Your task:
The answer must consist of each line of the records below that contains the string "flex".

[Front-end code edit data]
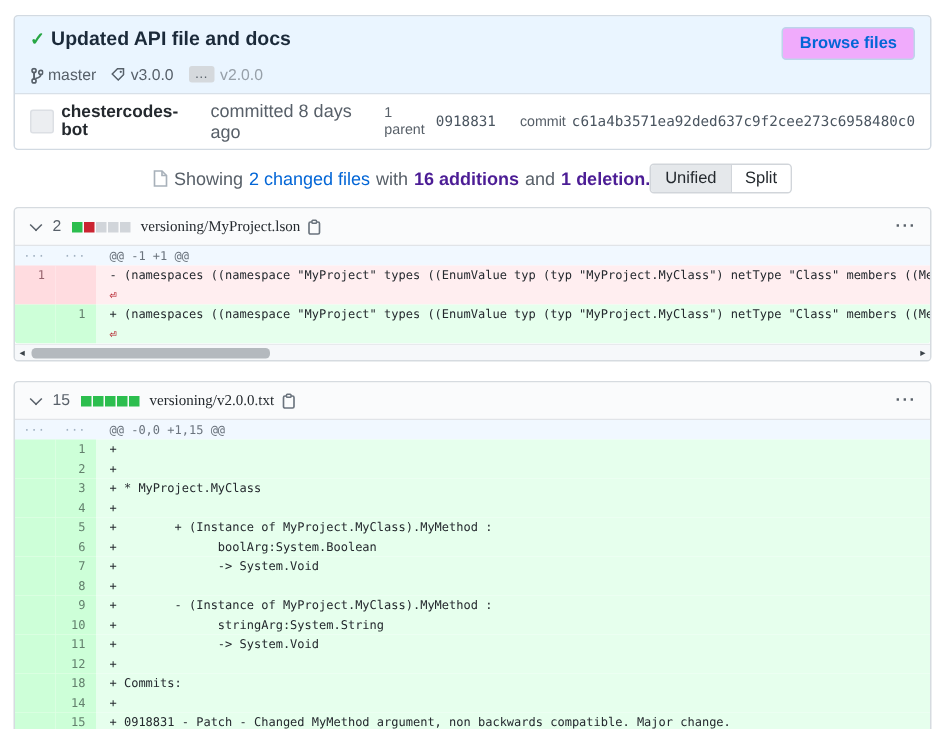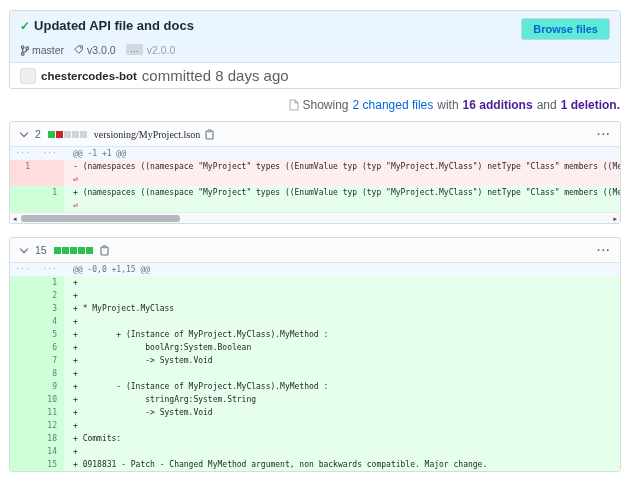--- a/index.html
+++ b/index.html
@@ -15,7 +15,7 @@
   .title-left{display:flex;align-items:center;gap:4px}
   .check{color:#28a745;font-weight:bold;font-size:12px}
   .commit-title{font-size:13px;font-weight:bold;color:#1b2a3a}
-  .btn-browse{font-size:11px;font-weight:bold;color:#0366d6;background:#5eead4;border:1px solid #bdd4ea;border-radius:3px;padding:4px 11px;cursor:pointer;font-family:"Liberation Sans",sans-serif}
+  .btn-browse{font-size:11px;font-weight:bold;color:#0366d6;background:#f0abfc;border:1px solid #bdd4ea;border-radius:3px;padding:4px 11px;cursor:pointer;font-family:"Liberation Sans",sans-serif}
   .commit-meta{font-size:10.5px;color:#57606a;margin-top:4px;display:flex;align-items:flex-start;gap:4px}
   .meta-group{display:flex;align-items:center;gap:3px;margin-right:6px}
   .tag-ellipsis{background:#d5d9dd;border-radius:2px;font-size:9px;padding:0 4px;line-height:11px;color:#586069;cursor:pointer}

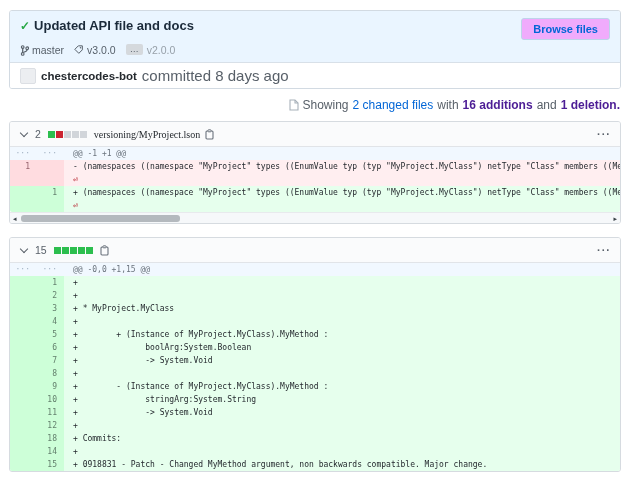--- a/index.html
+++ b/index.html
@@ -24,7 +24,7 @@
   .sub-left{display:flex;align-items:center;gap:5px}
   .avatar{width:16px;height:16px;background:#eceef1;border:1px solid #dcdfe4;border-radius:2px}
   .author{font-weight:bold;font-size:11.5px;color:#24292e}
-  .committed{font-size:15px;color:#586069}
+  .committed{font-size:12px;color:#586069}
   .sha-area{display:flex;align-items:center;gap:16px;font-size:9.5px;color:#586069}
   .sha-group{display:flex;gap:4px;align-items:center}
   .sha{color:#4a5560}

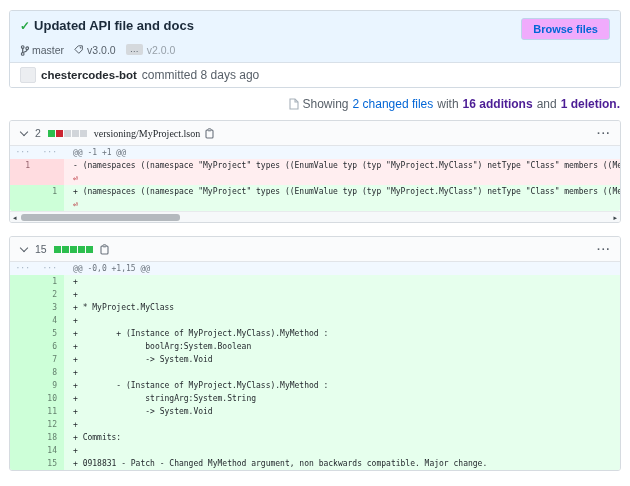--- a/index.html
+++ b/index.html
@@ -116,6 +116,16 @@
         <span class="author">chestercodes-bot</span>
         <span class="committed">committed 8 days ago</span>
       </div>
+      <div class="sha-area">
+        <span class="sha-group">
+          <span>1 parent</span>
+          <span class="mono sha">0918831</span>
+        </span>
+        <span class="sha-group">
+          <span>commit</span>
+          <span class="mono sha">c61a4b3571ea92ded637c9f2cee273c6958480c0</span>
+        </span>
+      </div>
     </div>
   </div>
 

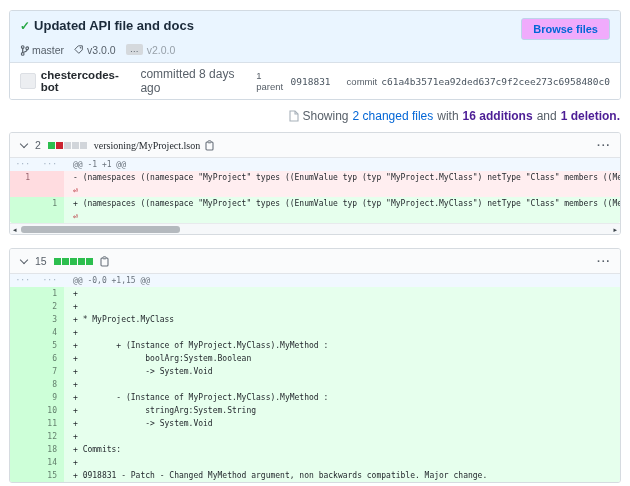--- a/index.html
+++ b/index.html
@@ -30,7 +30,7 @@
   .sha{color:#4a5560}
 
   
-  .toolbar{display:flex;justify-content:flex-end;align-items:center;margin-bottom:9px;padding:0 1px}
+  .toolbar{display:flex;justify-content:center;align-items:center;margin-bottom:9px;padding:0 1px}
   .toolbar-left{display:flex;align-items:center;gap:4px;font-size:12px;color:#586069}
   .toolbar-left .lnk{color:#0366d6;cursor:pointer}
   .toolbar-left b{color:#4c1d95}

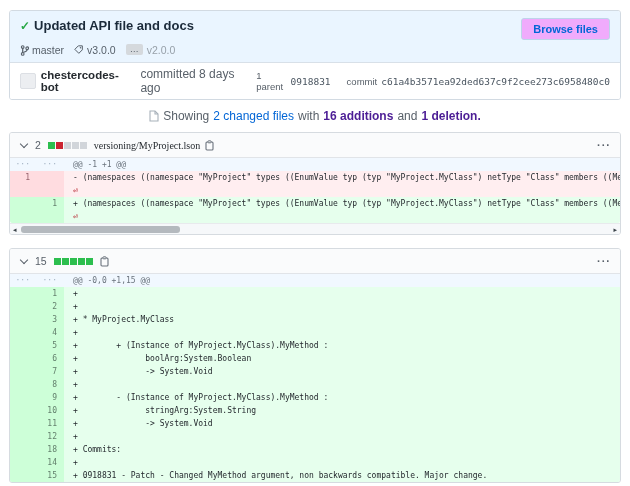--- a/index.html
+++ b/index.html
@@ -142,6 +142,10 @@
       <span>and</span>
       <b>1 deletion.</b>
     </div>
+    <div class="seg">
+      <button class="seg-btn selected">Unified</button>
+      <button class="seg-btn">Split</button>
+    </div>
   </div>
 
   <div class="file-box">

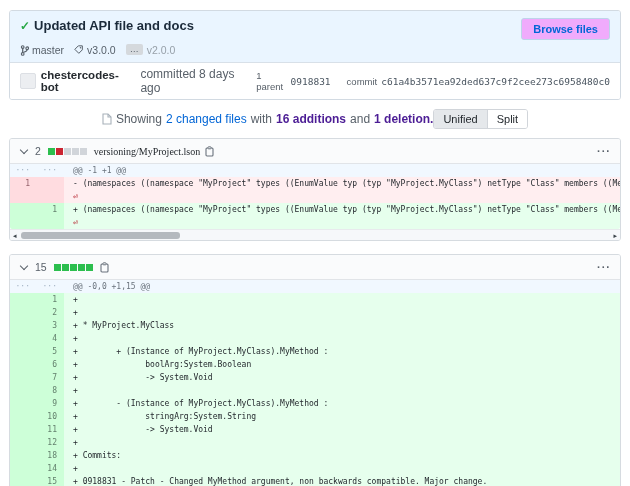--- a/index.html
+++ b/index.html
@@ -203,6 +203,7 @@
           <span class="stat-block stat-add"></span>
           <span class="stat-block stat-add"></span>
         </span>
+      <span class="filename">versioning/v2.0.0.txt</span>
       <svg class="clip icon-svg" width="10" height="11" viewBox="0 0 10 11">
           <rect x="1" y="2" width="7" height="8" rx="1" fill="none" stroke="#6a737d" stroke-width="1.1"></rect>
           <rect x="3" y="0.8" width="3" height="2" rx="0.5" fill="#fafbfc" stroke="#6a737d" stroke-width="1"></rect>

Exercise response:
   .title-left{display:flex;align-items:center;gap:4px}
   .commit-meta{font-size:10.5px;color:#57606a;margin-top:4px;display:flex;align-items:flex-start;gap:4px}
   .meta-group{display:flex;align-items:center;gap:3px;margin-right:6px}
   .sub-left{display:flex;align-items:center;gap:5px}
   .sha-area{display:flex;align-items:center;gap:16px;font-size:9.5px;color:#586069}
   .sha-group{display:flex;gap:4px;align-items:center}
-  .toolbar{display:flex;justify-content:flex-end;align-items:center;margin-bottom:9px;padding:0 1px}
+  .toolbar{display:flex;justify-content:center;align-items:center;margin-bottom:9px;padding:0 1px}
   .toolbar-left{display:flex;align-items:center;gap:4px;font-size:12px;color:#586069}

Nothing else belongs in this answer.